Anything at all you can do for the confused, disgruntled and uninsured people still trying to access the ObamaCare website. In hindsight, it appears easier to spot
A Carrabbas restaurant in Northwest Indiana, preferably in Porter County.
Zero-calorie Cinnabons, zero-cholesterol beef sandwiches at Portillo’s, and zero-wait time at that upscale restaurant in Cedar Lake.
Protect old Rudolph and the other reindeers on Christmas Eve as they pass over Ogden Dunes, the small lakefront community that seems dead-set on reducing its deer numbers.
Deliver compassion and understanding to those year-long grinches who have too little of both when it comes to dealing with drug addiction and its rippling aftermath.
More pounds of sizzled bacon for next year’s Bacon Fest in Portage, which almost fizzled this past year for lack of it.
Although it’s unlikely, no political corruption charges and convictions in Lake County in 2014, though it’s not looking very promising in Lake Station, for starters.
On a similar note, peace of mind for former Lake County Surveyor George Van Til, whose once-fine reputation will be forever tainted.
Less cases of heroin use in Porter County and more political heroines in Lake County.
Lakefront fishing access in the city of Gary for residents such as Silas Sconiers, who is waging a one-fisherman war to drop his line into Lake Michigan waters from a Gary access point.
A region-wide Disney-like monorail to transport commuters from here to Chicago. (Don’t get us started on the whole South Shore extension issue.)
More newspaper coverage of key issues, events and happenings in Newton, Jasper and Starke counties. Yes, I can serve as your elf on this one, I know.

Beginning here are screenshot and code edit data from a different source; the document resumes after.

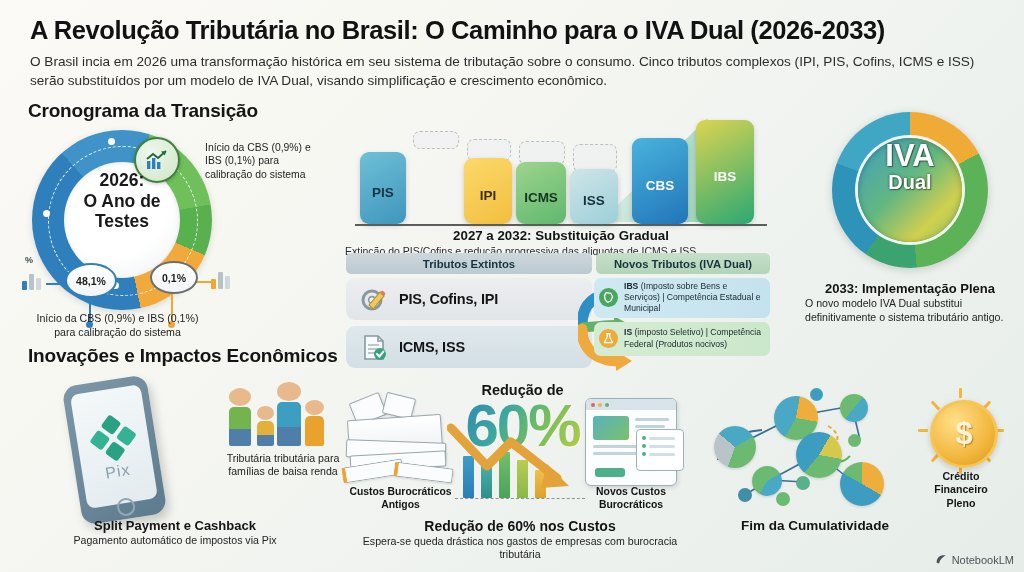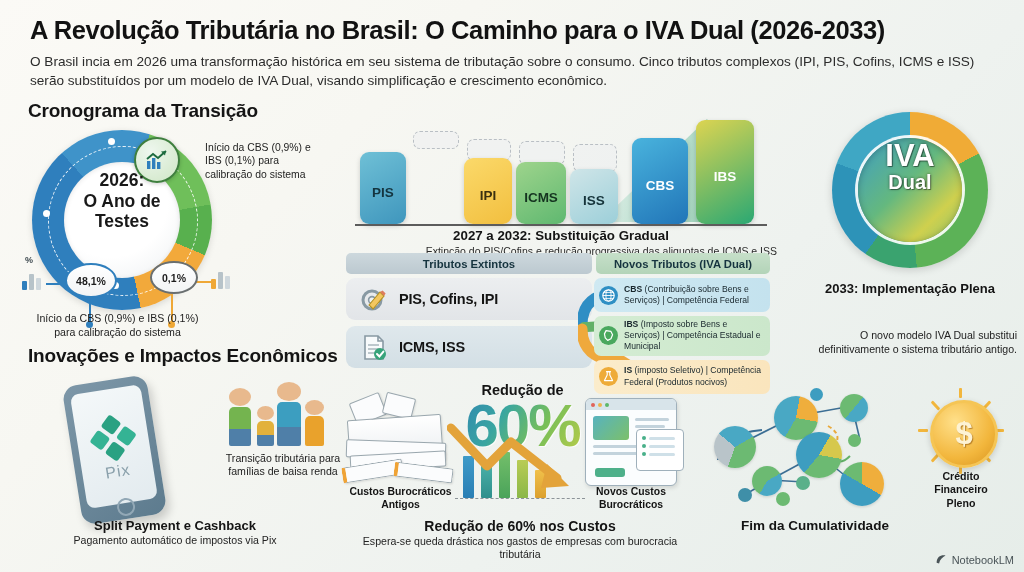--- a/index.html
+++ b/index.html
@@ -64,7 +64,7 @@
     background:linear-gradient(105deg,rgba(120,200,180,0) 0%,rgba(120,200,170,.38) 45%,rgba(90,180,140,.55) 100%);
     clip-path:polygon(0% 100%,100% 0%,100% 100%);border-radius:0 10px 0 0;}
   #bars-cap{left:355px;top:228px;width:412px;text-align:center;font-size:13.3px;font-weight:bold;color:#141414;}
-  #bars-sub{left:345px;top:245px;width:432px;text-align:right;font-size:10.5px;color:#2b2b2b;}
+  #bars-sub{left:345px;top:245px;width:432px;text-align:left;font-size:10.5px;color:#2b2b2b;}
 
   
   #tbl{left:346px;top:253px;width:424px;}

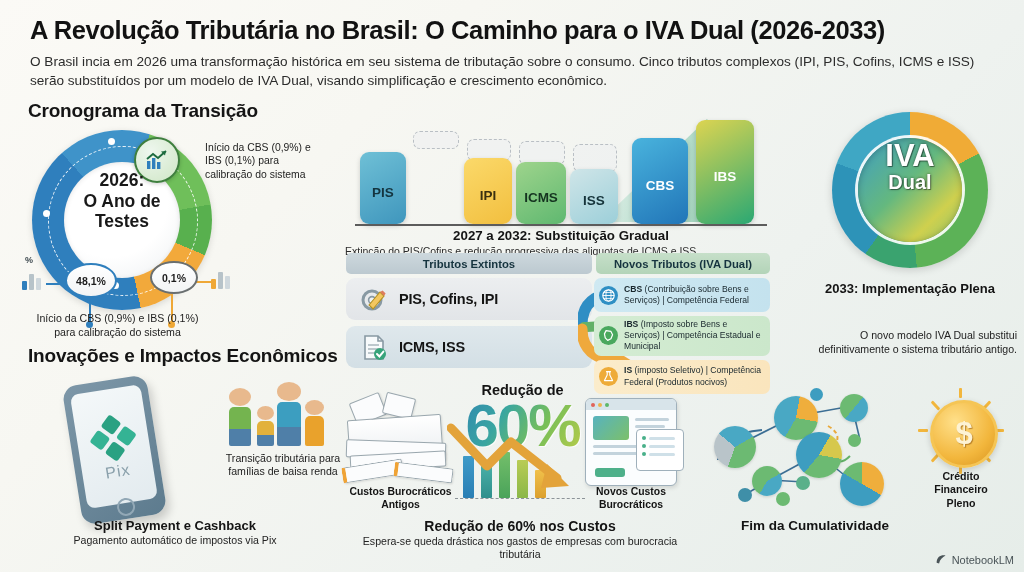--- a/index.html
+++ b/index.html
@@ -304,18 +304,6 @@
 
     <div class="rightcol" id="rightcol">
         <div class="rrow">
-          <span class="rico" style="background: rgb(46, 143, 196);">
-            <svg width="13" height="13" viewBox="0 0 16 16">
-              <circle cx="8" cy="8" r="7" fill="none" stroke="#fff" stroke-width="1.4"></circle>
-              <ellipse cx="8" cy="8" rx="3.2" ry="7" fill="none" stroke="#fff" stroke-width="1.1"></ellipse>
-              <line x1="1" y1="8" x2="15" y2="8" stroke="#fff" stroke-width="1.1"></line>
-              <line x1="2" y1="4.4" x2="14" y2="4.4" stroke="#fff" stroke-width="1"></line>
-              <line x1="2" y1="11.6" x2="14" y2="11.6" stroke="#fff" stroke-width="1"></line>
-            </svg>
-          </span>
-          <div class="rtxt"><b>CBS</b> (Contribuição sobre Bens e Serviços) | Competência Federal</div>
-        </div>
-        <div class="rrow">
           <span class="rico" style="background: rgb(74, 168, 94);">
             <svg width="13" height="13" viewBox="0 0 16 16">
               <path d="M5 2 L11 3 L13 7 L11 12 L7 14 L4 11 L3 6 Z" fill="none" stroke="#fff" stroke-width="1.5" stroke-linejoin="round"></path>

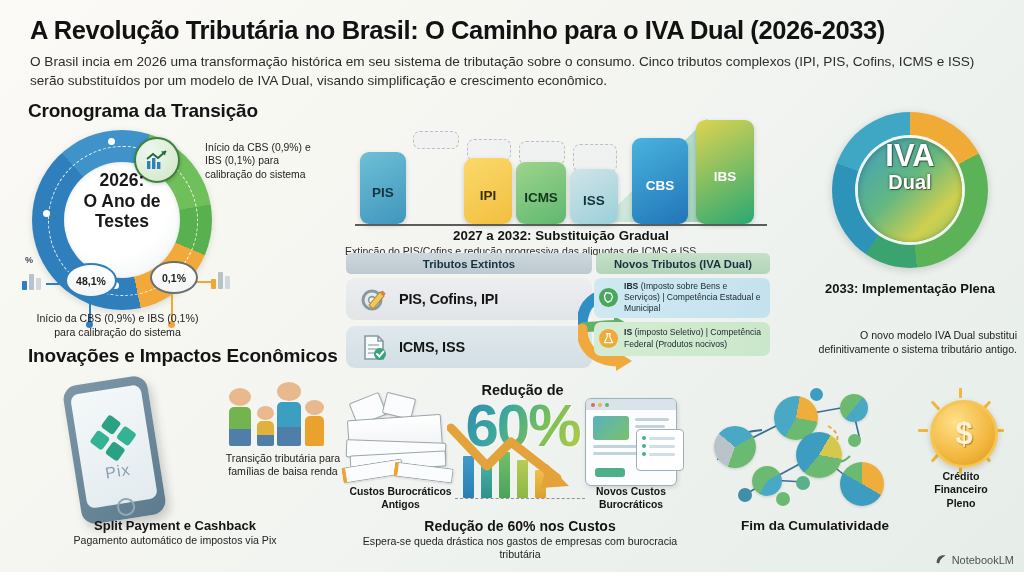--- a/index.html
+++ b/index.html
@@ -103,7 +103,7 @@
   #iva-1{font-size:31px;font-weight:bold;color:#fff;line-height:31px;text-shadow:0 0 3px rgba(0,0,0,.55),1px 1px 0 rgba(0,0,0,.35);}
   #iva-2{font-size:20px;font-weight:bold;color:#fff;line-height:22px;text-shadow:0 0 3px rgba(0,0,0,.55),1px 1px 0 rgba(0,0,0,.35);}
   #cap33-t{left:795px;top:281px;width:230px;text-align:center;font-size:13px;font-weight:bold;color:#141414;}
-  #cap33-s{left:805px;top:297px;width:212px;text-align:right;font-size:10.6px;line-height:13.5px;color:#232323;margin-top:32px;}
+  #cap33-s{left:805px;top:297px;width:212px;text-align:left;font-size:10.6px;line-height:13.5px;color:#232323;}
 
   
   #phone{left:52px;top:375px;width:130px;height:150px;}

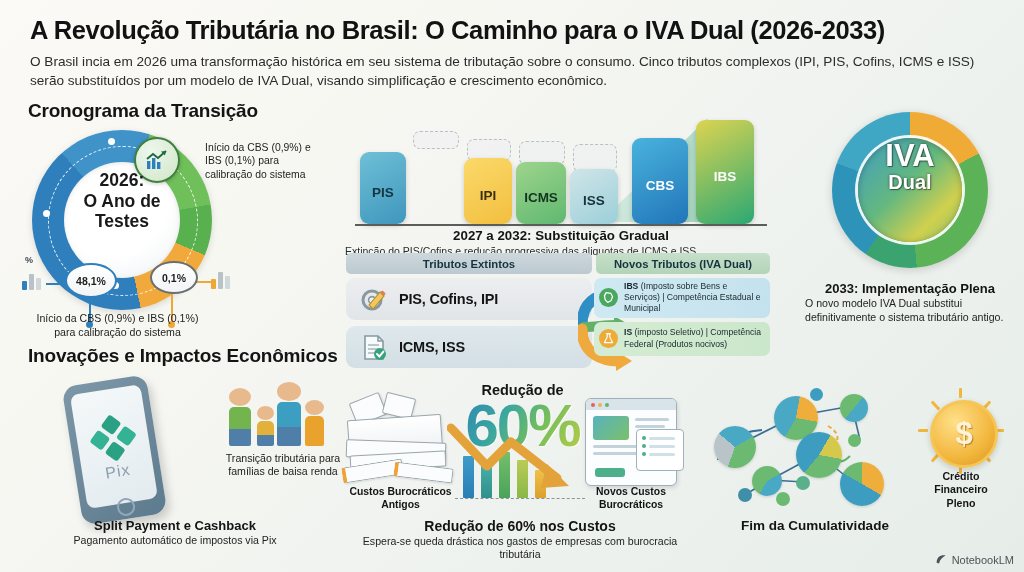--- a/index.html
+++ b/index.html
@@ -366,7 +366,7 @@
       <div class="body" style="height:30px;background:#e9a22c;"></div>
     </div>
   </div>
-  <div class="abs" id="cap-fam">Transição tributária para famílias de baisa renda</div>
+  <div class="abs" id="cap-fam">Tributária tributária para famílias de baisa renda</div>
 
   <div class="abs" id="papers">
     <div class="sheet" style="left:12px;top:2px;width:30px;height:22px;transform:rotate(-22deg);"></div>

Organize a busload of pampered, privileged teenagers from any gated community to be dumped off in any urban, dirty, gritty community for an entire day. Especially those snarky teens who take for granted everything their given on a daily basis.
On a personal note, please help readers who contact me with a column idea by reminding them I need – first and foremost – all the basic info: Who, what, where, why, when and how. And, if possible, a photo op, too.

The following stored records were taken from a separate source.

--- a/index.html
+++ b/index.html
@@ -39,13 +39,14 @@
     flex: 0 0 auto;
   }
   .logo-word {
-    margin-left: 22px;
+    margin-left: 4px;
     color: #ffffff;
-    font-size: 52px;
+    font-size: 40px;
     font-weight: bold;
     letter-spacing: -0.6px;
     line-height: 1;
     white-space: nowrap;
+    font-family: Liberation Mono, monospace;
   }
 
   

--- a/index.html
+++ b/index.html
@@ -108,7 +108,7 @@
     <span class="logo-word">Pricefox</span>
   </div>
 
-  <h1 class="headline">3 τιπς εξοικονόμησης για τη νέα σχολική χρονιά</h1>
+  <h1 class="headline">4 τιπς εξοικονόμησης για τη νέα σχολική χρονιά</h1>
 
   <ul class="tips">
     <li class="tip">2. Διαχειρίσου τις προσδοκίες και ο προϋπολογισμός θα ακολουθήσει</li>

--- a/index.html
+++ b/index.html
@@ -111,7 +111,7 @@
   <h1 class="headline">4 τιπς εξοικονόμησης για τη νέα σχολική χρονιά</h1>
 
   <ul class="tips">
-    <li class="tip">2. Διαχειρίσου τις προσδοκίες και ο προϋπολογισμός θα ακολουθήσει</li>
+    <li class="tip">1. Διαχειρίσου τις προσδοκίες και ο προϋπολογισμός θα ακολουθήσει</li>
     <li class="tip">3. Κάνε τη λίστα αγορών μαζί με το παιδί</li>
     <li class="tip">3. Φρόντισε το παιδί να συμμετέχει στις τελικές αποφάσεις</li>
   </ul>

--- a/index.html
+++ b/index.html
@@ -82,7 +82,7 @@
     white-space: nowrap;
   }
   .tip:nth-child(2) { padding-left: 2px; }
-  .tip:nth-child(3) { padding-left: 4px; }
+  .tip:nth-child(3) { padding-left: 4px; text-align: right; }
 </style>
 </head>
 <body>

‘GLBT’s petulant crybabies’
On a similar note, several readers echoed this reaction to my column on the gay IUN professor who claims discrimination from obtaining tenure at the college.

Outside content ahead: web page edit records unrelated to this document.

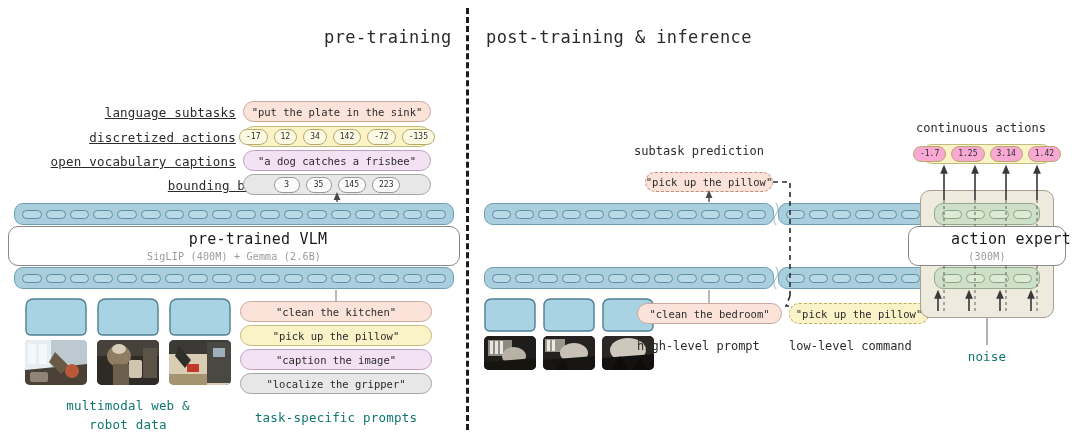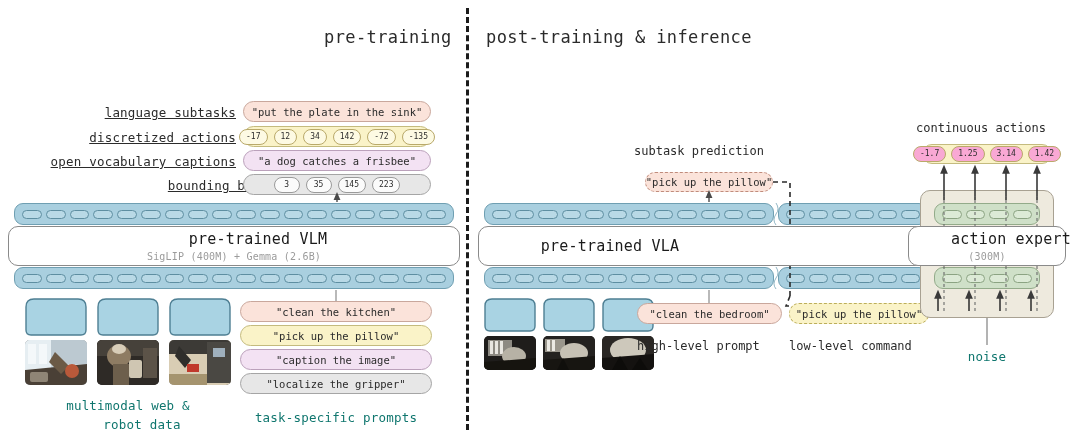--- a/index.html
+++ b/index.html
@@ -319,9 +319,6 @@
       <span class="tok"></span>
     </div>
 
-  <div class="modelbox" style="left:478px;top:226px;width:456px;height:40px;">
-    <div class="model-title" style="transform:translateX(-120px);">pre-trained VLA</div>
-  </div>
 
   <div class="trapwrap" style="left:484px;top:298px;">
     <svg width="52" height="34" viewBox="0 0 52 34">

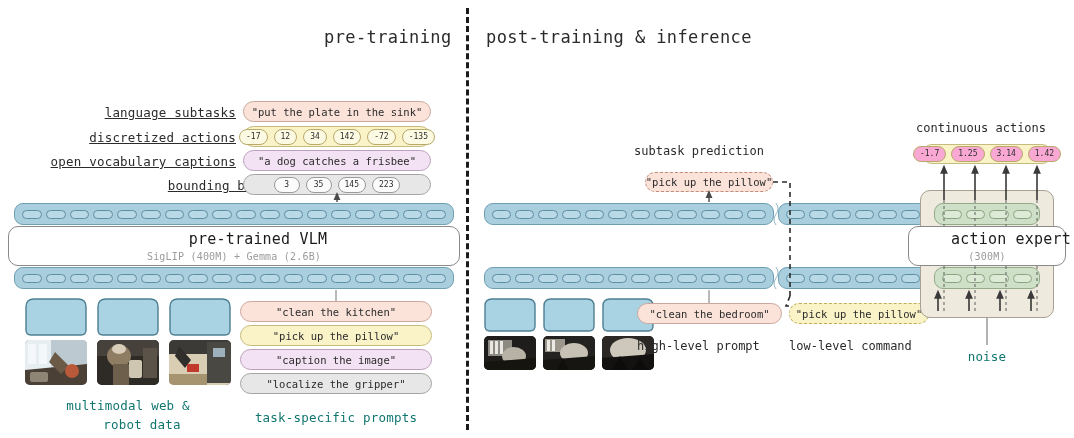--- a/index.html
+++ b/index.html
@@ -251,7 +251,7 @@
   </div>
 
   <div class="abs caption" style="left:0;top:398px;width:256px;">multimodal web &amp;</div>
-  <div class="abs caption" style="left:0;top:417px;width:256px;padding-left:14px;">robot data</div>
+  <div class="abs caption" style="left:0;top:417px;width:256px;">robot data</div>
 
   <div class="pill pink" style="left:240px;top:301px;width:192px;height:21px;">
     <span>"clean the kitchen"</span>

“I really am quite tired of the GLBT and other minorities crying foul and acting like petulant crybabies anytime they don’t get their way,” wrote long-time reader Jeff Eenigenburg. “So they don’t get tenure, or a raise, or someone doesn’t ‘embrace’ or accept their ‘way’ of life, and its automatically discrimination and hate speech.”
“Let’s face the facts, shall we? There are more people who suffer from the disease of hoarding than are GLBT. Yet we are constantly bombarded by this senseless babble of inequality and because they have money behind them, institutions and society in general cave, out of fear because they have been able to build legal precedence through manipulation of the system.”
Eenigenburg, who is an evangelical Christian, noted, “I will not apologize for my beliefs. My bible says that homosexual behavior is an abomination and a sin. If that makes me a bigot and narrow-minded, so be it. There really is nothing gray here, yet there seems to be people who want to pretend they know about my faith. I don’t judge, God does. It’s His rules, not mine.”
“God instituted marriage for companionship but more importantly the propagation of the human race. So Jerry, tell me where I’m going wrong here.”
Jeff, I will address your question in a future column.
‘Mild porn’ backlash
Several readers echoed the feedback from Sue Zajac regarding my recent column on the fourth-grade student who was suspended for one day for bringing to school a few Hooters playing cards.
“You are making a mountain out of a molehill here. First of all, the kid should have been suspended. Secondly, the suspension he received was nothing, a slap on the wrist. Just enough to make a point. Obviously, you have a very different view of Hooters, and mild porn in general. A one-day suspension is nothing and you owe Lake Central an apology for that column.”